Games by MicroProse include Civilization (1991), Civilization II (1996), Darklands (1992), F-15 Strike Eagle (1985), F-19 Stealth Fighter (1988), Formula One Grand Prix (1992), Grand Prix 2 (1995), Grand Prix World (1999), Ground Branch (2018), Gunship (1986), Lightspeed (1990), M1 Tank Platoon (1989), Master of Magic (1994), Master of Orion (1993), Master of Orion II (1996), Midwinter (1989), Pirates! (1987), Project Stealth Fighter (1987), Railroad Tycoon (1990), Red Storm Rising (1988), Silent Service (1985), and UFO: Enemy Unknown (1994).

==Legacy==

It was a great run. We should've done better. We had great people.
 I think all our people are still very proud of their MicroProse days.
— Bill Stealey in 2013

Sid Meier, who now works at Firaxis Games, eventually got the rights of most of his games back under his control from Atari Inc.

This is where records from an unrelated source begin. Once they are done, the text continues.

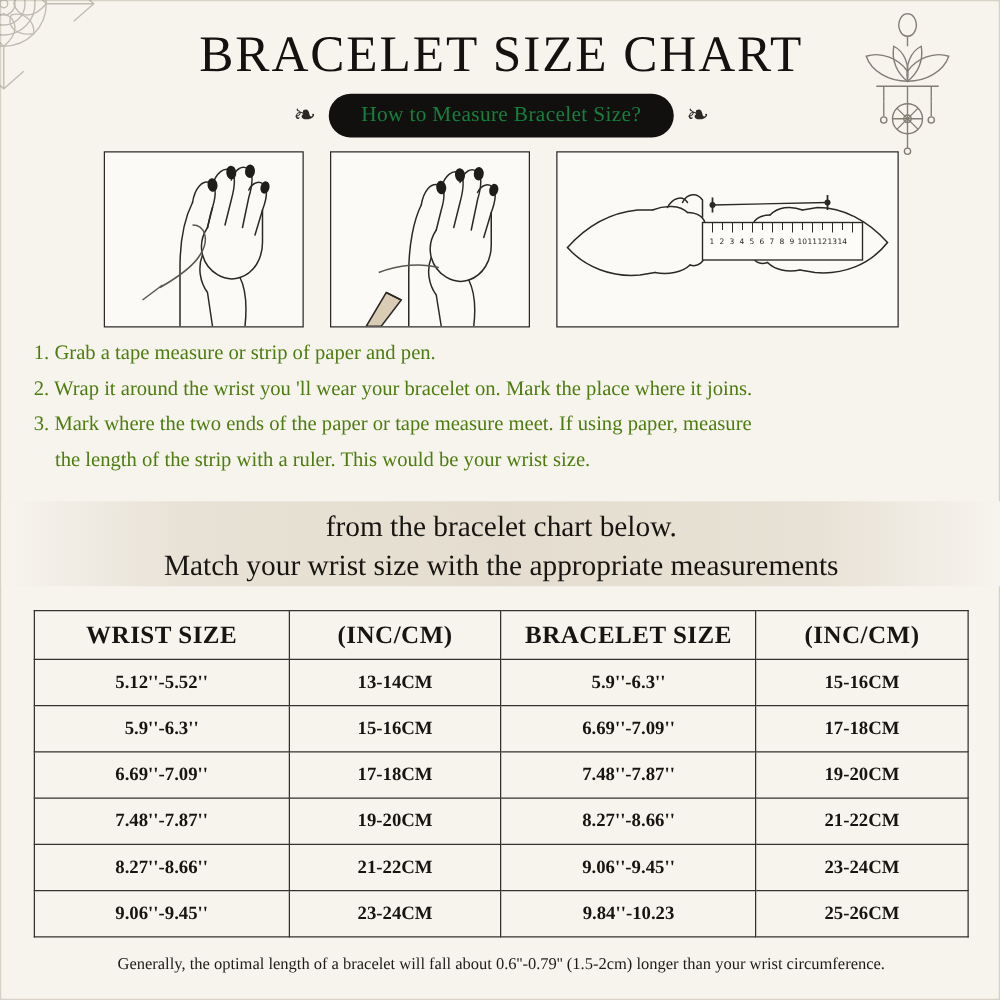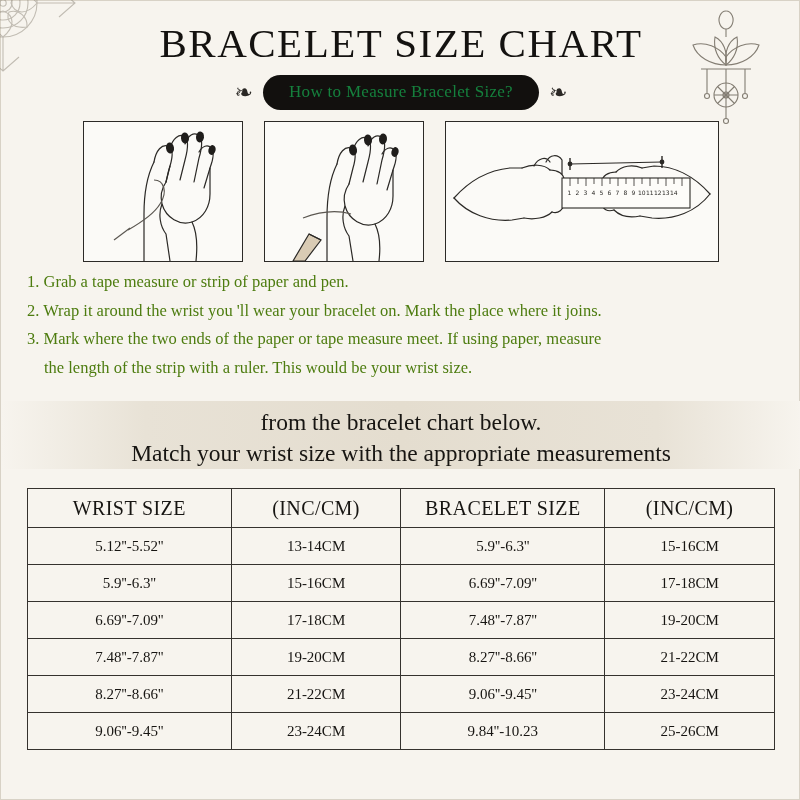--- a/index.html
+++ b/index.html
@@ -152,7 +152,7 @@
   table td, table th {
     border: 1px solid #35322e;
     text-align: center;
-    font-weight: normal;
+    font-weight: bold;
     color: #171512;
   }
   .head-cell {

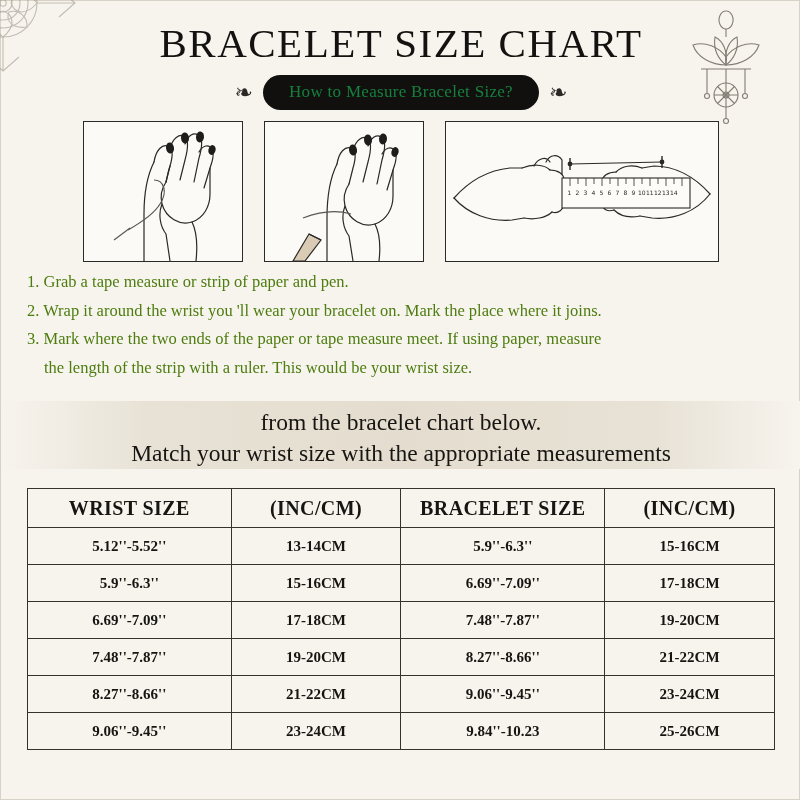--- a/index.html
+++ b/index.html
@@ -408,6 +408,7 @@
     </table>
   </div>
 
+  <div class="footnote">Generally, the optimal length of a bracelet will fall about 0.6''-0.79'' (1.5-2cm) longer than your wrist circumference.</div>
 
 </div>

The Railroad Tycoon series rights were sold to PopTop Software, who developed Railroad Tycoon II and Railroad Tycoon 3. Eventually, Poptop was acquired by Take-Two Interactive, which later also acquired Firaxis as well, thus returning the rights to the series to Meier, resulting in Sid Meier's Railroads!, released by Take-Two's 2K Games along with a new Sid Meier's Pirates! and the new Civilization games, including Sid Meier's Civilization III, Sid Meier's Civilization IV, Sid Meier's Civilization V, Sid Meier's Civilization IV: Colonization and Sid Meier's Civilization Revolution. Firaxis Games also developed the X-COM series' reboot XCOM: Enemy Unknown, which was followed by 2K Marin's spin-off The Bureau: XCOM Declassified.

Master of Orion III was developed by Quicksilver Software and released under the Infogrames label. Falcon 4.0 rights were sold to Graphsim Entertainment, who developed Falcon 4.0: Allied Force.